There are a lot of different stats to choose from, but to give you a sense of the volume of lawsuits in Oklahoma, consider this;
The average number of lawsuits filed just in Oklahoma County is between 300 and 500 per month.
Liability insurance is something most people are familiar with. If you own a car you must carry an Oklahoma liability insurance policy because it’s required by law.
If you hurt someone or smash someone’s car or property, your car liability coverage would help you pay for those costs.
Liability insurance protects your assets from being taken to pay for damage or injuries you cause.
What exactly are the “assets” you are at risk of losing in a liability claim?
- Do you have an income? There is asset NUMBER ONE.
- Do you have any savings account? There is asset NUMBER TWO.
- Do you own any “real property”, like a house, car, furniture, etc? There is asset NUMBER THREE.
Who needs a liability umbrella policy in Oklahoma?
You may think that you would never be sued because you do not consider yourself “rich”. You can’t get blood from a turnip, right?
If someone that has very little income or assets causes injury or damage, it’s unlikely that a lawsuit would be able to wring anything additional from them.
On the other hand, if a person that causes injury or damage does have assets, they should expect themselves to be fair-game.
This may not seem fair. But that’s not the point. This is the reality we live in.
Say you’re young, single, broke, renting and healthy. Losing everything you own would still be terrible, but you’d likely recover… eventually.
On the other hand, if you have a job, own a car or house, you should consider your need for a liability umbrella.
Some factors to consider when determining your need for a liability umbrella policy:
- Your Total Assets
Calculate the total value of your assets – things like your home, car, savings, and investments.
- Your Future Income
If someone sues you and gets a judgment that exceeds your liability insurance coverage, your future earnings may also be on the line, and could be garnished to pay the judgement against you.

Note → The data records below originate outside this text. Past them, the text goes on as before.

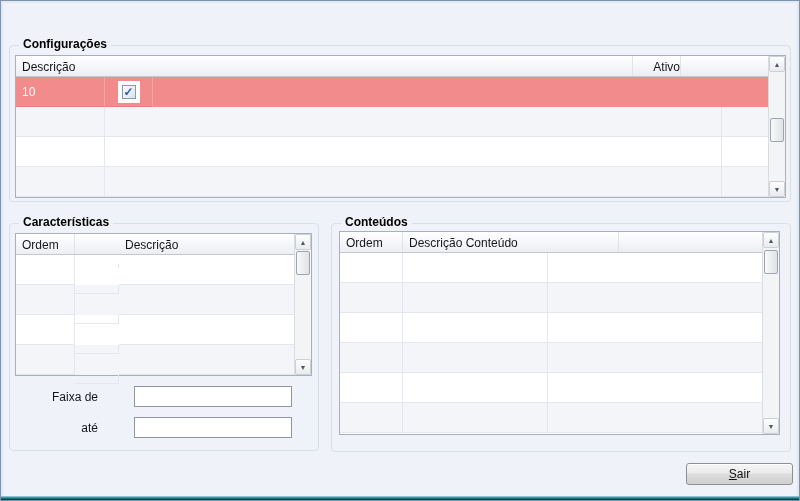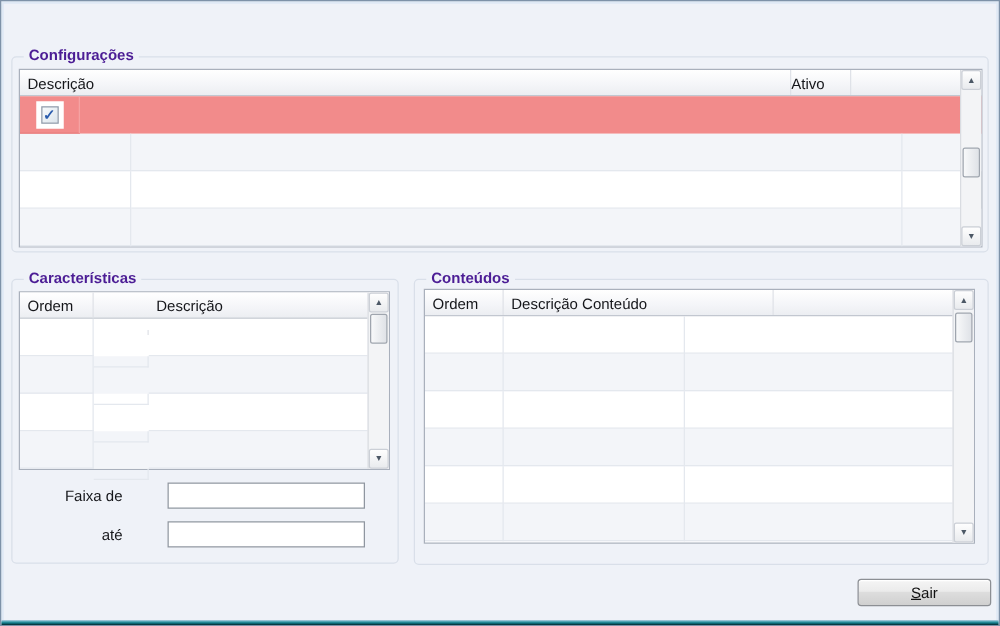--- a/index.html
+++ b/index.html
@@ -42,7 +42,7 @@
   .groupbox { position:absolute; border:1px solid #d9dfe9; border-radius:4px; }
   .gb-label {
     position:absolute; top:-9px; left:9px; background:#eff2f8; padding:0 4px;
-    font-weight:bold; color:#4c1d95; white-space:nowrap;
+    font-weight:bold; color:#000000; white-space:nowrap;
   }
   #gb-config { left:5px;   top:16px;  width:782px; height:157px; }
   #gb-carac  { left:5px;   top:194px; width:310px; height:228px; }

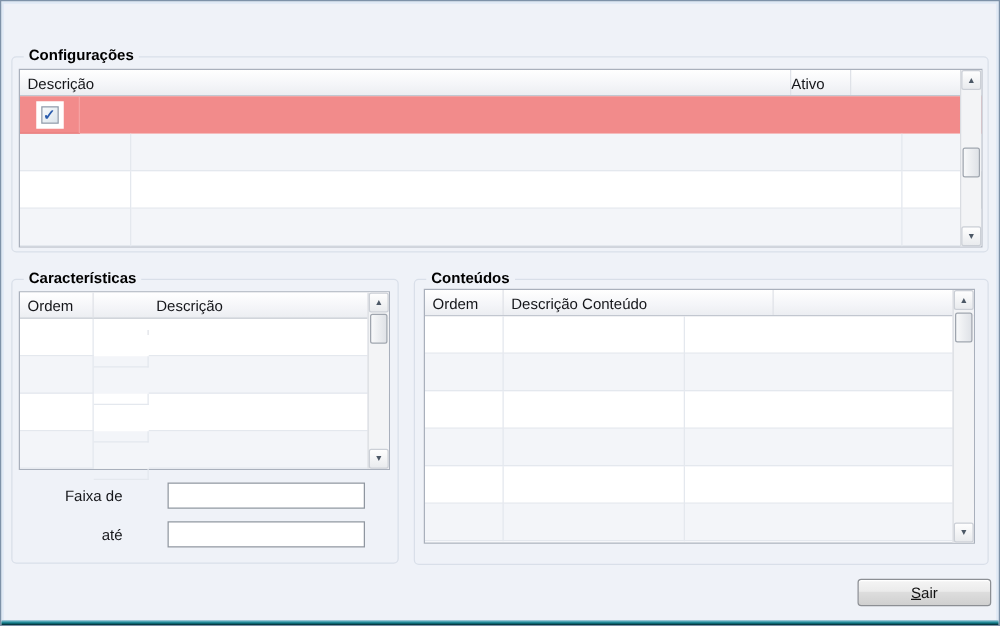--- a/index.html
+++ b/index.html
@@ -63,7 +63,7 @@
     padding:4px 0 0 6px; border-right:1px solid #dfe2e8;
     font-size:12px; color:#15161a; white-space:nowrap; overflow:hidden;
   }
-  .th.center { padding-left:0; text-align:left; }
+  .th.center { padding-left:0; text-align:right; }
 
   .trow { display:flex; height:30px; }
   .trow.alt { background:#f3f5f9; }

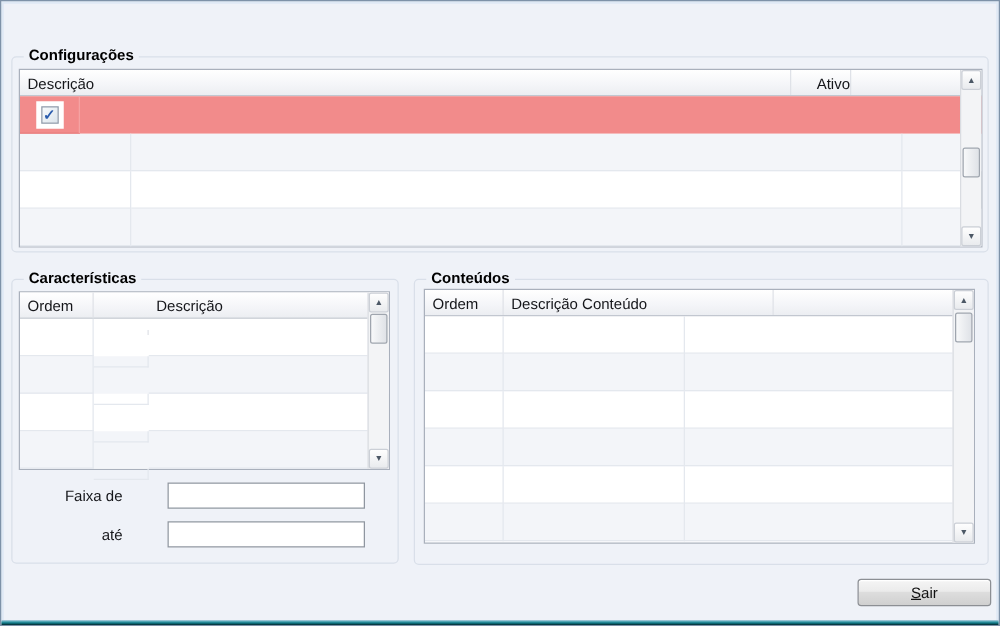--- a/index.html
+++ b/index.html
@@ -147,6 +147,7 @@
         <div class="th c3 center">Ativo</div>
       </div>
       <div class="trow selected">
+        <div class="tcell c1">10</div>
         <div class="tcell c3 cell-check">
           <span class="check-wrap">
             <span class="checkbox">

To address this, consider multiplying your income by five and adding that amount to your asset total.
- Your Real risks
If you have teenage drivers in your house, you have a real risk. Statistics tell us they will be in at least one wreck between the ages of 16 and 19. Plus, it is highly likely that it will be their fault.
Other real risks are owning a dog, having a swimming pool, trampoline, or basketball goal on your property. These real risks don’t make you rich, they give you more opportunities and greater exposure to a liability loss.
Social Media participation is not something most people would associate with a liability exposure. Making derogatory statements about companies or individuals can lead to legal action.
- Perception vs. Reality
If you have a profession in which the perception is that you have assets and a good income, you should consider purchasing a liability umbrella policy. Not all doctors, lawyers, and bankers are wealthy. But that is the perception. What you have, you want to protect.
Okay, you know you need a liability umbrella policy, but how much coverage do you actually need?
Remember the total assets and future income factors from above? If your total household earnings are $100,000 a year, and you have $500,000 in assets to protect, you may want a $1 million policy. You’d almost certainly want umbrella coverage.
What’s this going to cost?
According to the Insurance Information Institute, a $1million liability umbrella policy costs between $150 and $300 per year. However, it depends on the exposures to be covered.
The cost can be reduced by bundling the policy with your home and car insurance carrier. The biggest expense could be from not having a policy when you need it.
The information contained in this page is provided for general informational purposes only. The information is not meant as professional or expert advice, and any reliance you place on such information is therefore strictly at your own risk.